L’ora del taglio per 230 deputati e 115 senatori è giunta. Il disegno di legge di riforma costituzionale è arrivato alla sua quarta votazione a Montecitorio, l’ultima prima dell’approvazione. Tuttavia, sono ancora molte le polemiche all’interno della maggioranza. Secondo i partiti della maggioranza, Camere più snelle dovranno accompagnarsi a una serie di cambiamenti istituzionali inevitabili, primo fra tutti la legge elettorale. Modifiche essenziali, su cui il premier Giuseppe Conte ha fondato l’azione del suo nuovo esecutivo. Su queste si giocherà il destino del governo giallorosso.
«Il voto in Aula sarà decisivo per la nostra democrazia, è bene che le forze politiche non lo sottovalutino», dichiara il costituzionalista Francesco Clementi, docente di diritto pubblico comparato dell’Università di Perugia. La sua opinione è chiara: «Sarà pure giusto, ma la riduzione dei parlamentari, così come è strutturata, è sbagliata nelle forme e nei modi. Servirà un accordo politico tra i partiti della maggioranza per risolvere i problemi che verrebbe a creare». Questioni soprattutto «di tipo costituzionale, ma non solo. Infatti, il taglio del numero di parlamentari impone l’abbassamento dei quorum per le elezioni delle cariche, come il presidente della Repubblica e una necessaria riforma degli articoli 56 e 57 della Costituzione, che riportano il numero di deputati e senatori». La Carta non sarebbe l’unica a essere stravolta. «Sarebbe inevitabile affrontare anche problemi più strettamente politici. Si porrebbe come essenziale soprattutto una nuova legge elettorale che garantisca rappresentanza e governabilità». Due le possibili ipotesi. «Un sistema proporzionale con soglie di sbarramento alte, intorno al 5%, darebbe la possibilità di non frammentare il parlamento e di rappresentare equamente il voto popolare». L’alternativa? «Un voto maggioritario a doppio turno con ballottaggio a livello nazionale lascerebbe agli elettori un primo voto d’opinione, dove i cittadini votano il partito che più li rappresenta, e un secondo di razionalità, che formi una chiara maggioranza che possa governare». Anche i regolamenti parlamentari necessiterebbero di una modifica. «Un numero minore di parlamentari porterebbe ad aggiornare al ribasso sia il numero di componenti che il numero totale di commissioni. E poi ridurre le commissioni vuol dire ridurre necessariamente anche i ministeri, a cui sono legati».

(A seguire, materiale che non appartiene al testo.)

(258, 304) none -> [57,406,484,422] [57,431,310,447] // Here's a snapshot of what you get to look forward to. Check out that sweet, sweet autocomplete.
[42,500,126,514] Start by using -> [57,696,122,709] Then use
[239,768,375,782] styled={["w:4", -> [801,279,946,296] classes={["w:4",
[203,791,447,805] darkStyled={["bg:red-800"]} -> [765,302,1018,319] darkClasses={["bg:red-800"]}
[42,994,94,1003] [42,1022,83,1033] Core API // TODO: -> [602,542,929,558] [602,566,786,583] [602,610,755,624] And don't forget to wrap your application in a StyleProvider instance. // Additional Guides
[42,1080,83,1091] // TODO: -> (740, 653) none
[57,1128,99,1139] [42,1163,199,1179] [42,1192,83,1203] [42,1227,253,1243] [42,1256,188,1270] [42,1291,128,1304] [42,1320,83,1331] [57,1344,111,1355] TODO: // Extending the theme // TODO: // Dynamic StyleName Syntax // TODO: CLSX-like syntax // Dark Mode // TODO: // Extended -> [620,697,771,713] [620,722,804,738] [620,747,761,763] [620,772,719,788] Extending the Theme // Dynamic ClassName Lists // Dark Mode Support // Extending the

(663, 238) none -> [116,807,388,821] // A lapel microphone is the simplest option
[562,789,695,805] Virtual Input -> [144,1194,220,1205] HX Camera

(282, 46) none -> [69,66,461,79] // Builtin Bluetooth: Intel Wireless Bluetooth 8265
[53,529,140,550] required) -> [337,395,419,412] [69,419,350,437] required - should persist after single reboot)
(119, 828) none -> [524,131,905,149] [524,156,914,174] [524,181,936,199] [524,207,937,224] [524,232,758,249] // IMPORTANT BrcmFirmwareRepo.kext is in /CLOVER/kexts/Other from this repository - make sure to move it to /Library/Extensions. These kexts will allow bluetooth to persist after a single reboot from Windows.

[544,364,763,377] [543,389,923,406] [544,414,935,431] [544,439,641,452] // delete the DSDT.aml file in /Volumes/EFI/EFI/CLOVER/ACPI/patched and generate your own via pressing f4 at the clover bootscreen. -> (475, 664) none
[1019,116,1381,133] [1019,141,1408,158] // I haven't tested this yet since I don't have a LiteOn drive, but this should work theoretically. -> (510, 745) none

Secondo il professor Clementi, il pericolo principale di un simile taglio sarebbe uno. «La crisi della rappresentatività. Insieme alla legge elettorale attuale, il Rosatellum, il taglio parlamentare porterebbe i seggi a “pesare” di più». Essendo il Senato eletto su base regionale, «molte regioni rischiano di essere sottorappresentate o di non avere alcun membro della minoranza, perché a essere eletti sarebbero solo i membri del primo e del secondo partito». Per questo una riforma che porti l’elezione in Senato su base circoscrizionale, come alla Camera, o su base pluriregionale aiuterebbe molto a mantenere in equilibrio il sistema. Senza pesi e contrappesi, c’è il rischio di sbilanciamento. Lo racconta la storia politica italiana. «Nel 1919, quando fu introdotta una legge proporzionale senza sbarramento, in Parlamento entrarono forze antisistema che portarono la democrazia italiana verso un modello illiberale». Servirà fare attenzione dunque, perché «non garantire rappresentatività e governabilità al sistema rischia di portare gli elettori verso la sempre più stringente necessità di un uomo forte, capace di decidere». Una richiesta che mal si adatta all’idea di democrazia: questo PD e Cinque Stelle non lo devono dimenticare. «Tagliare i parlamentari e non cambiare il sistema consegnerebbe il paese a una campagna elettorale sanguinosa e a una vittoria inevitabile delle forze antisistema».